Conference: ICLR 2026 arXiv: 2505.06182 Area: Active Perception / Reinforcement Learning Keywords: active perception, reinforcement-learning, POMDP, supervised learning, off-policy, ViViT, CrossQ

TL;DR

This paper proposes APPLE, a general active perception framework that combines reinforcement learning with supervised learning. Active perception is formulated as a POMDP, with the reward defined as the RL reward minus the prediction loss. The gradient naturally decomposes into a policy gradient term and a prediction loss gradient term. Built upon off-policy algorithms (SAC/CrossQ) and a shared ViViT backbone, the framework is validated across 5 diverse task benchmarks. The CrossQ variant requires no per-task hyperparameter tuning and achieves a 53% improvement in training efficiency.

Background & Motivation

Core challenge of active perception: Active perception requires an agent to actively control sensors (e.g., moving camera viewpoints, performing tactile exploration) to gather information while simultaneously completing perceptual prediction tasks, necessitating joint optimization of "how to perceive" and "how to predict."

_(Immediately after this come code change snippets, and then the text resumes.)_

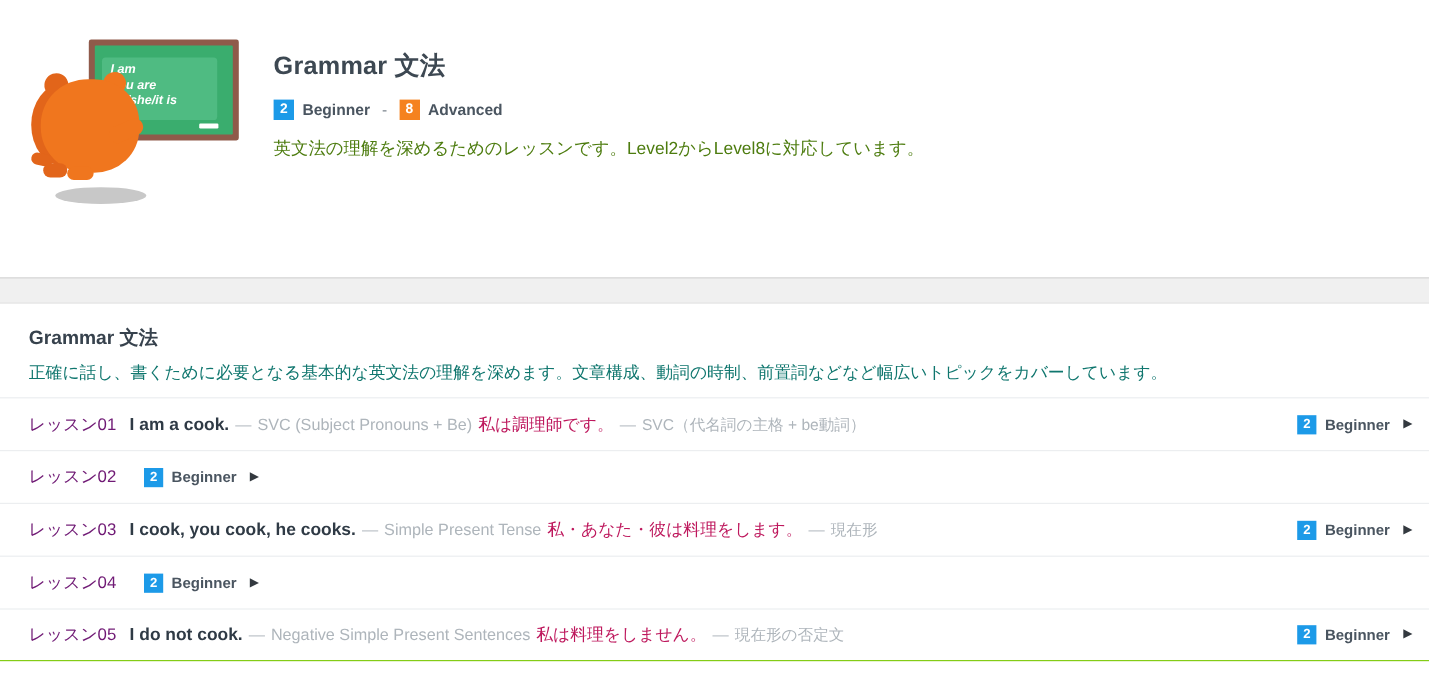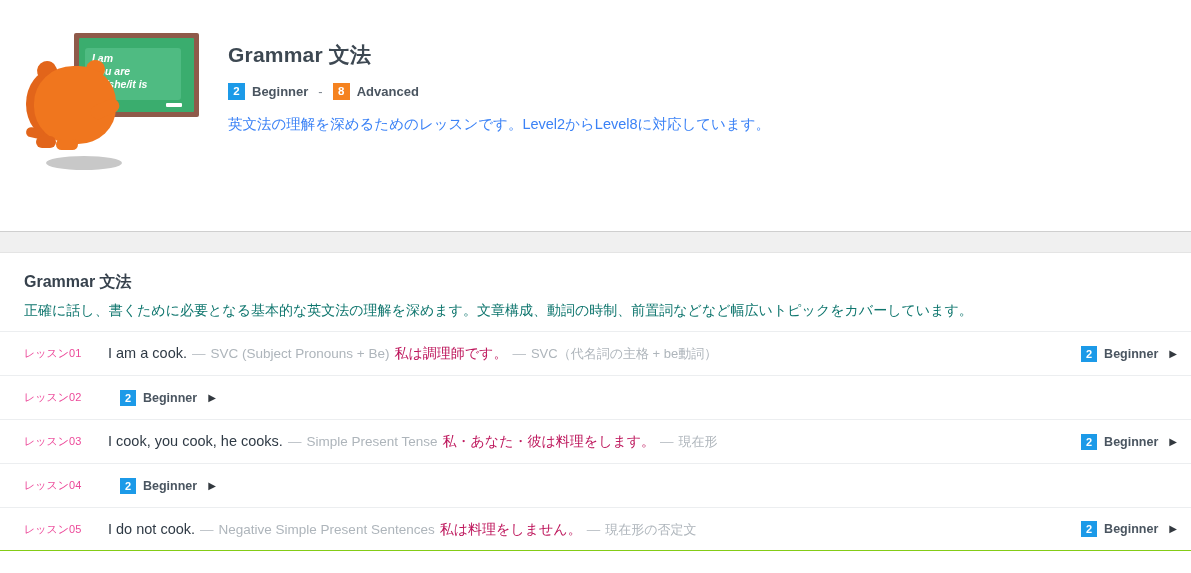--- a/index.html
+++ b/index.html
@@ -175,21 +175,21 @@
     font-size: 13px;
     font-weight: bold;
   }
   .lvl-sep {
     margin: 0 10px;
     color: #7b848d;
     font-size: 13px;
   }
   .hero-desc {
     font-size: 14.5px;
-    color: #3b82f6;
+    color: #4d7c0f;
     line-height: 1.5;
   }
 
   
   .band {
     height: 22px;
     background: #f0f0f0;
     border-top: 1px solid #cfcfcf;
     border-bottom: 1px solid #e4e4e4;
   }
@@ -217,32 +217,32 @@
     display: flex;
     align-items: center;
     height: 44px;
     border-top: 1px solid #eceef0;
     padding: 0 14px 0 24px;
     white-space: nowrap;
     overflow: hidden;
   }
   .lesson-row:last-child { border-bottom: 1px solid #84cc16; }
   .lesson-num {
-    color: #ec4899;
-    font-size: 11px;
+    color: #701a75;
+    font-size: 14px;
     flex: 0 0 84px;
   }
   .lesson-main {
     flex: 1 1 auto;
     overflow: hidden;
     text-overflow: clip;
   }
   .ls-en {
     font-size: 14.5px;
-    font-weight: normal;
+    font-weight: bold;
     color: #2f3a45;
   }
   .ls-dash {
     color: #b9bfc5;
     font-size: 13.5px;
     margin: 0 5px;
   }
   .ls-sub {
     color: #aeb5bb;
     font-size: 13.5px;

Fragmentation of existing methods: Current active perception approaches are typically designed for specific tasks and sensing modalities (e.g., active object recognition, active tactile perception), lacking a unified framework applicable to diverse tasks.

Coupling difficulty between RL and prediction tasks: Pure RL methods require manually designed proxy rewards to indirectly evaluate perceptual quality, making direct optimization of prediction performance difficult; pure supervised learning methods cannot learn perception policies.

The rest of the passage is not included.